One more financial “tool”, which is provided for in the bill will be a bonds type Coco’s (Contingent Convertible Bonds). This is “conventional” convertible bonds with high efficiency (from 8% to 10%) that can be converted into ordinary shares with voting rights. Coco’s provide credit and financial support and reduce the cost to the taxpayers by providing the ability to generate revenues.
“Preferred shares owned by the Greek government, can be converted into ordinary shares with voting rights”, — said the source.

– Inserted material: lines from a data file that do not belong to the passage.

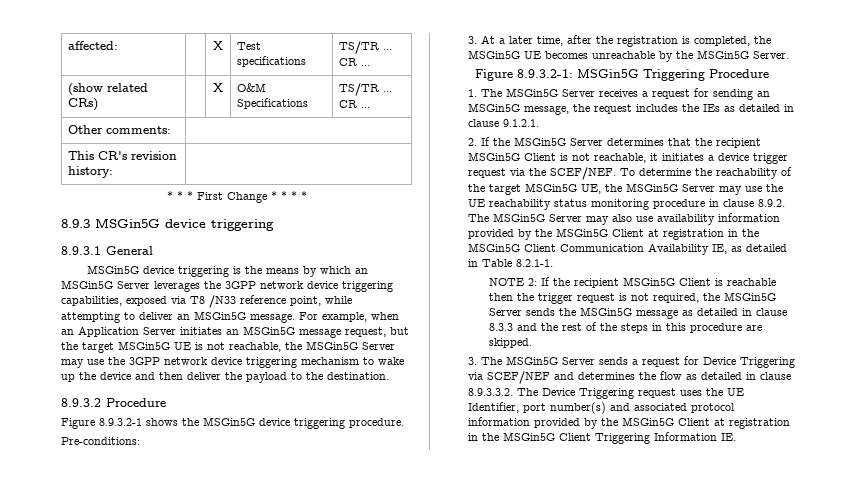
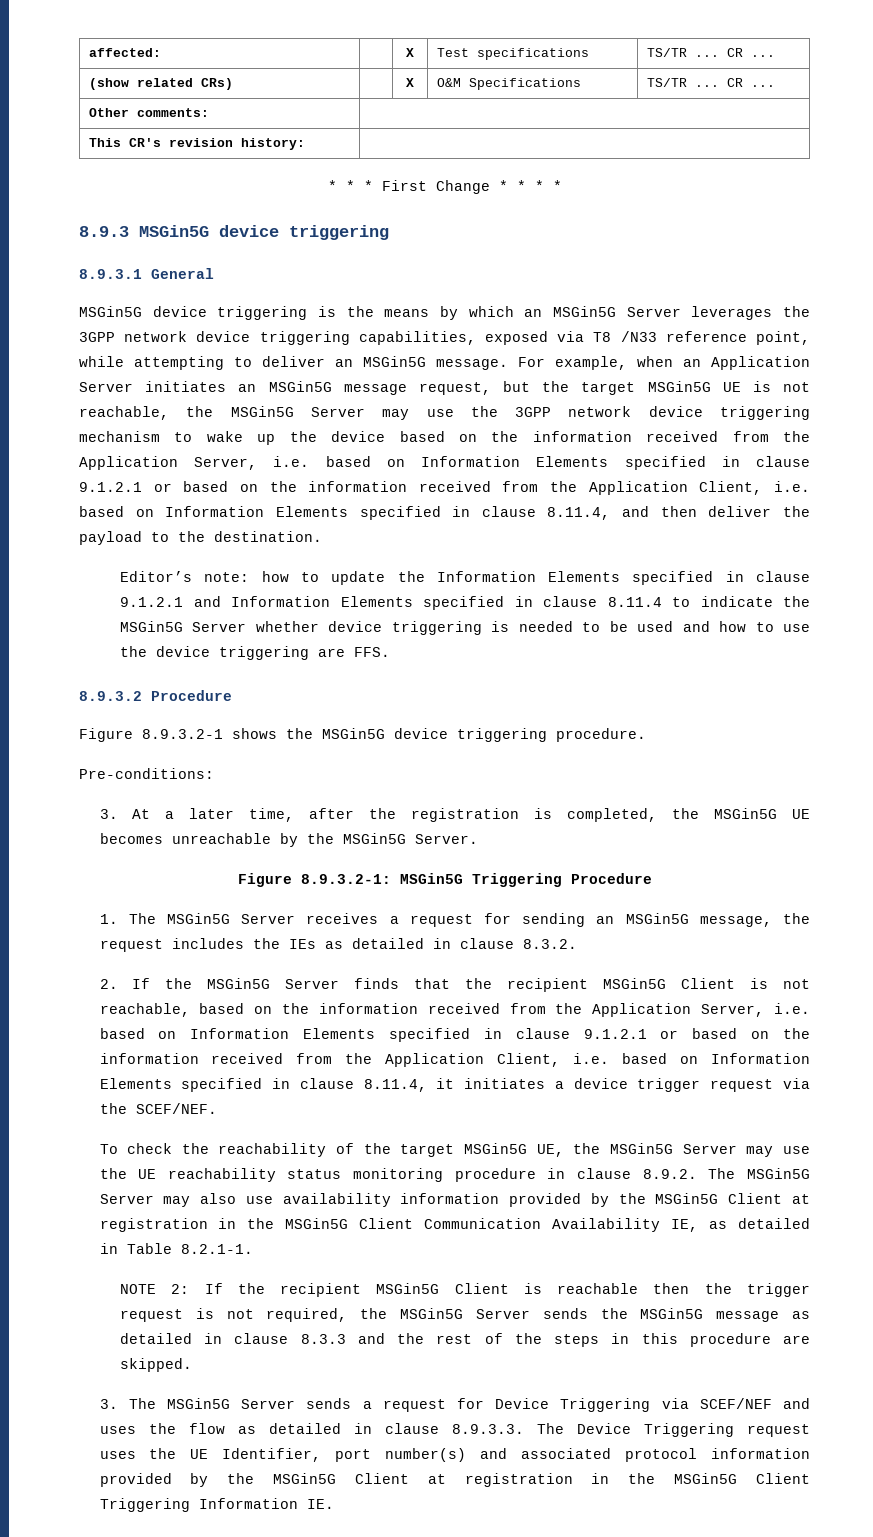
- For example, when an Application Server initiates an MSGin5G message request, but the target MSGin5G UE is not reachable, the MSGin5G Server may use the 3GPP network device triggering mechanism to wake up the device and then deliver the payload to the destination.
+ For example, when an Application Server initiates an MSGin5G message request, but the target MSGin5G UE is not reachable, the MSGin5G Server may use the 3GPP network device triggering mechanism to wake up the device based on the information received from the Application Server, i.e. based on Information Elements specified in clause 9.1.2.1 or based on the information received from the Application Client, i.e. based on Information Elements specified in clause 8.11.4, and then deliver the payload to the destination.
+ Editor’s note: how to update the Information Elements specified in clause 9.1.2.1 and Information Elements specified in clause 8.11.4 to indicate the MSGin5G Server whether device triggering is needed to be used and how to use the device triggering are FFS.
- 1. The MSGin5G Server receives a request for sending an MSGin5G message, the request includes the IEs as detailed in clause 9.1.2.1.
+ 1. The MSGin5G Server receives a request for sending an MSGin5G message, the request includes the IEs as detailed in clause 8.3.2.
- 2. If the MSGin5G Server determines that the recipient MSGin5G Client is not reachable, it initiates a device trigger request via the SCEF/NEF. To determine the reachability of the target MSGin5G UE, the MSGin5G Server may use the UE reachability status monitoring procedure in clause 8.9.2. The MSGin5G Server may also use availability information provided by the MSGin5G Client at registration in the MSGin5G Client Communication Availability IE, as detailed in Table 8.2.1-1.
+ 2. If the MSGin5G Server finds that the recipient MSGin5G Client is not reachable, based on the information received from the Application Server, i.e. based on Information Elements specified in clause 9.1.2.1 or based on the information received from the Application Client, i.e. based on Information Elements specified in clause 8.11.4, it initiates a device trigger request via the SCEF/NEF.
+ To check the reachability of the target MSGin5G UE, the MSGin5G Server may use the UE reachability status monitoring procedure in clause 8.9.2. The MSGin5G Server may also use availability information provided by the MSGin5G Client at registration in the MSGin5G Client Communication Availability IE, as detailed in Table 8.2.1-1.
- 3. The MSGin5G Server sends a request for Device Triggering via SCEF/NEF and determines the flow as detailed in clause 8.9.3.3.2. The Device Triggering request uses the UE Identifier, port number(s) and associated protocol information provided by the MSGin5G Client at registration in the MSGin5G Client Triggering Information IE.
+ 3. The MSGin5G Server sends a request for Device Triggering via SCEF/NEF and uses the flow as detailed in clause 8.9.3.3. The Device Triggering request uses the UE Identifier, port number(s) and associated protocol information provided by the MSGin5G Client at registration in the MSGin5G Client Triggering Information IE.

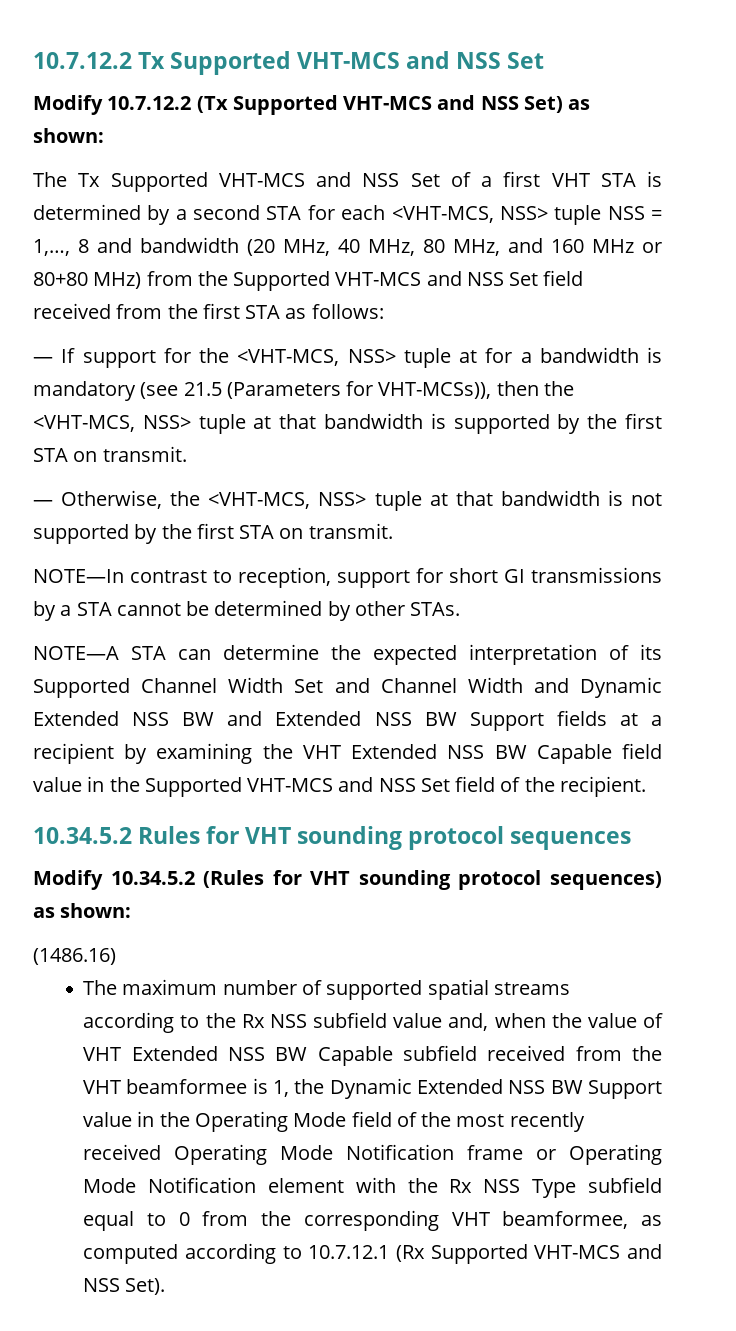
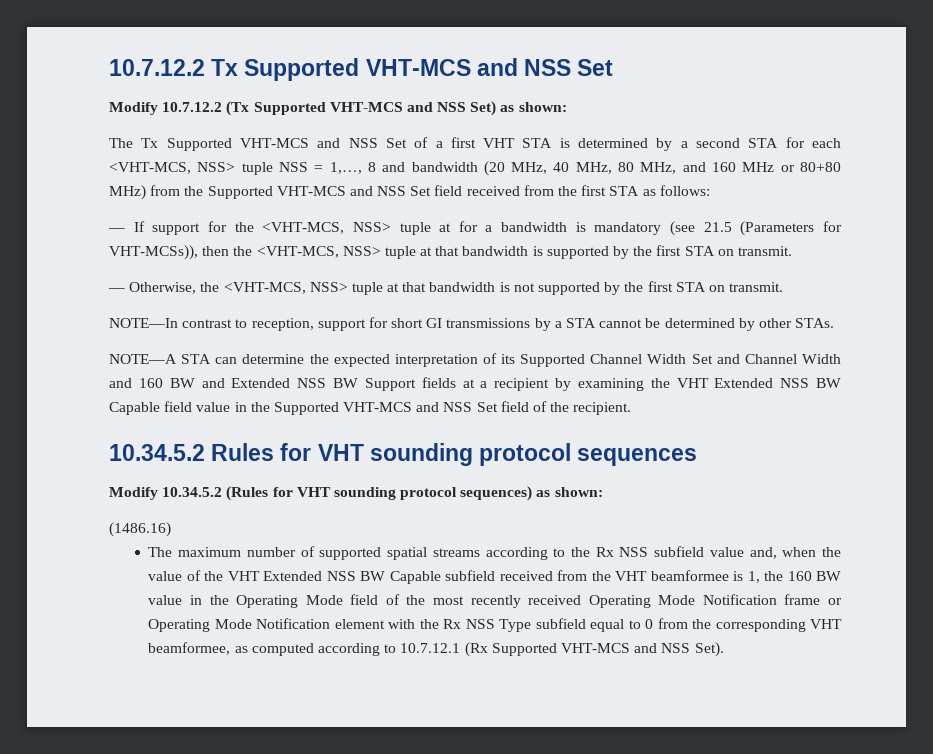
- NOTE—A STA can determine the expected interpretation of its Supported Channel Width Set and Channel Width and Dynamic Extended NSS BW and Extended NSS BW Support fields at a recipient by examining the VHT Extended NSS BW Capable field value in the Supported VHT-MCS and NSS Set field of the recipient.
+ NOTE—A STA can determine the expected interpretation of its Supported Channel Width Set and Channel Width and 160 BW and Extended NSS BW Support fields at a recipient by examining the VHT Extended NSS BW Capable field value in the Supported VHT-MCS and NSS Set field of the recipient.
- The maximum number of supported spatial streams according to the Rx NSS subfield value and, when the value of VHT Extended NSS BW Capable subfield received from the VHT beamformee is 1, the Dynamic Extended NSS BW Support value in the Operating Mode field of the most recently received Operating Mode Notification frame or Operating Mode Notification element with the Rx NSS Type subfield equal to 0 from the corresponding VHT beamformee, as computed according to 10.7.12.1 (Rx Supported VHT-MCS and NSS Set).
+ The maximum number of supported spatial streams according to the Rx NSS subfield value and, when the value of the VHT Extended NSS BW Capable subfield received from the VHT beamformee is 1, the 160 BW value in the Operating Mode field of the most recently received Operating Mode Notification frame or Operating Mode Notification element with the Rx NSS Type subfield equal to 0 from the corresponding VHT beamformee, as computed according to 10.7.12.1 (Rx Supported VHT-MCS and NSS Set).

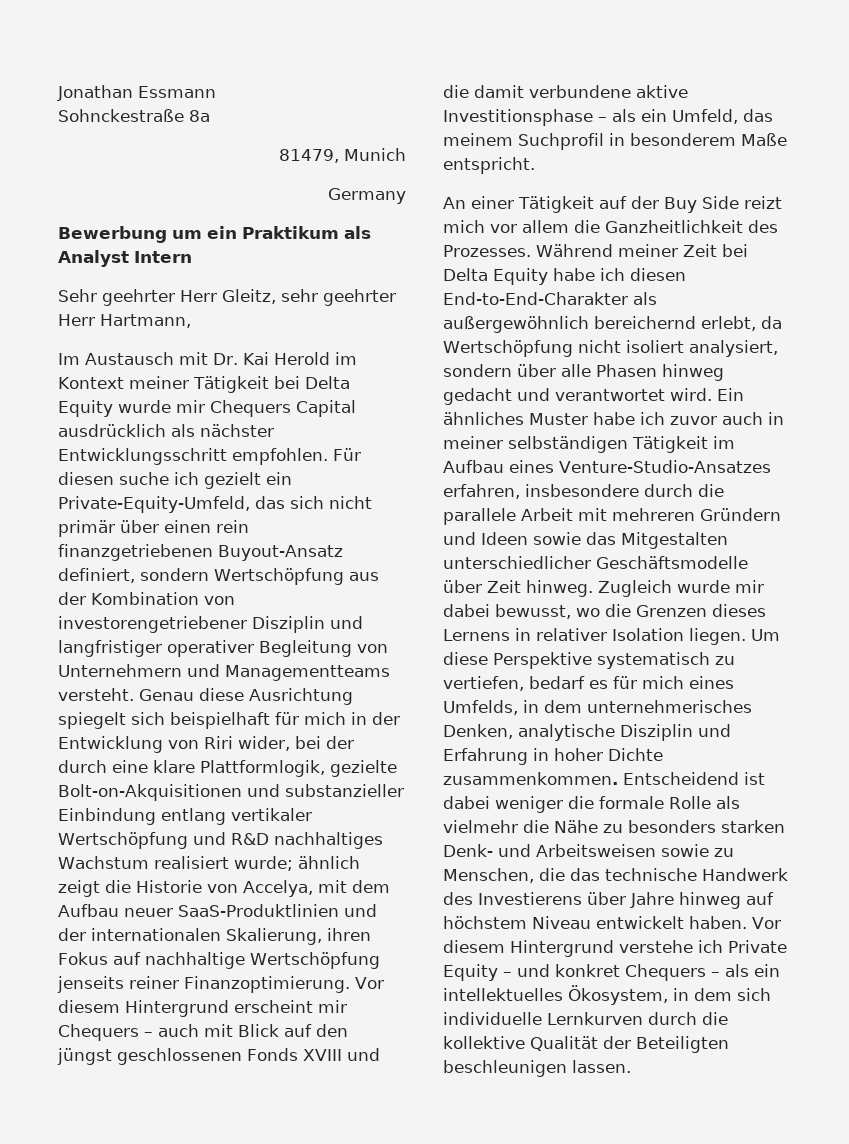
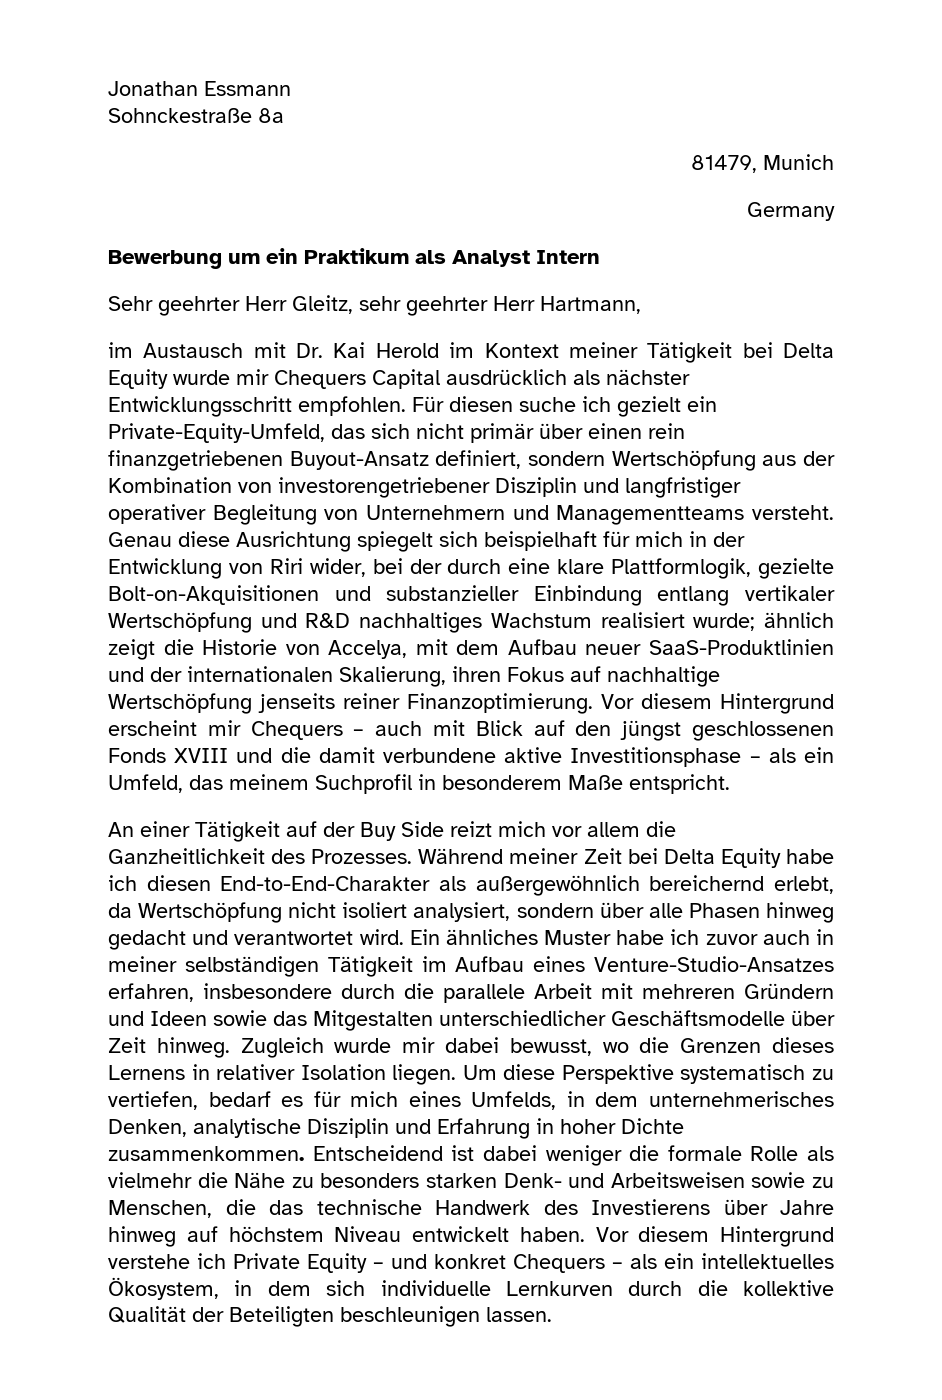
- Im Austausch mit Dr. Kai Herold im Kontext meiner Tätigkeit bei Delta Equity wurde mir Chequers Capital ausdrücklich als nächster Entwicklungsschritt empfohlen.
+ im Austausch mit Dr. Kai Herold im Kontext meiner Tätigkeit bei Delta Equity wurde mir Chequers Capital ausdrücklich als nächster Entwicklungsschritt empfohlen.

“The purpose of government recapitalization double. It and to attract foreign investment, with the participation of the private sector and the state that they had important contributions to banks, in a possible development, an increase in profits. However, the participation of the state should not be unlimited, and banks need supervision, but not that that prevents people to invest capital,” said the source.
According to him, the bill provides for increased transparency and accountability of both banks and financial stability Fund (FSF). “It should be noted that institutions lenders want to have a strong financial stability facility, to control the bankers (who provide loans, what criteria and so forth), and there is disagreement with the Greek side, the remuneration of officials of the FSF and their immunity. The main argument of the Quartet of creditors — the immune system protects members from CFF class-action lawsuits,” said the source.
The government noted that for the first time will be provided for the periodic reviews of the administration and management of banks “the international Commission on the basis of clear and objective criteria”.
The Greek government also noted that the recapitalization did not solve the issue of “red” (nonperforming) loans, but now in the next few days will be a decision on the law relating to the settlement of debt, for the recapitalization was the last.
The source also reported that the recapitalization of Greek banks will participate and the European Bank for reconstruction and development.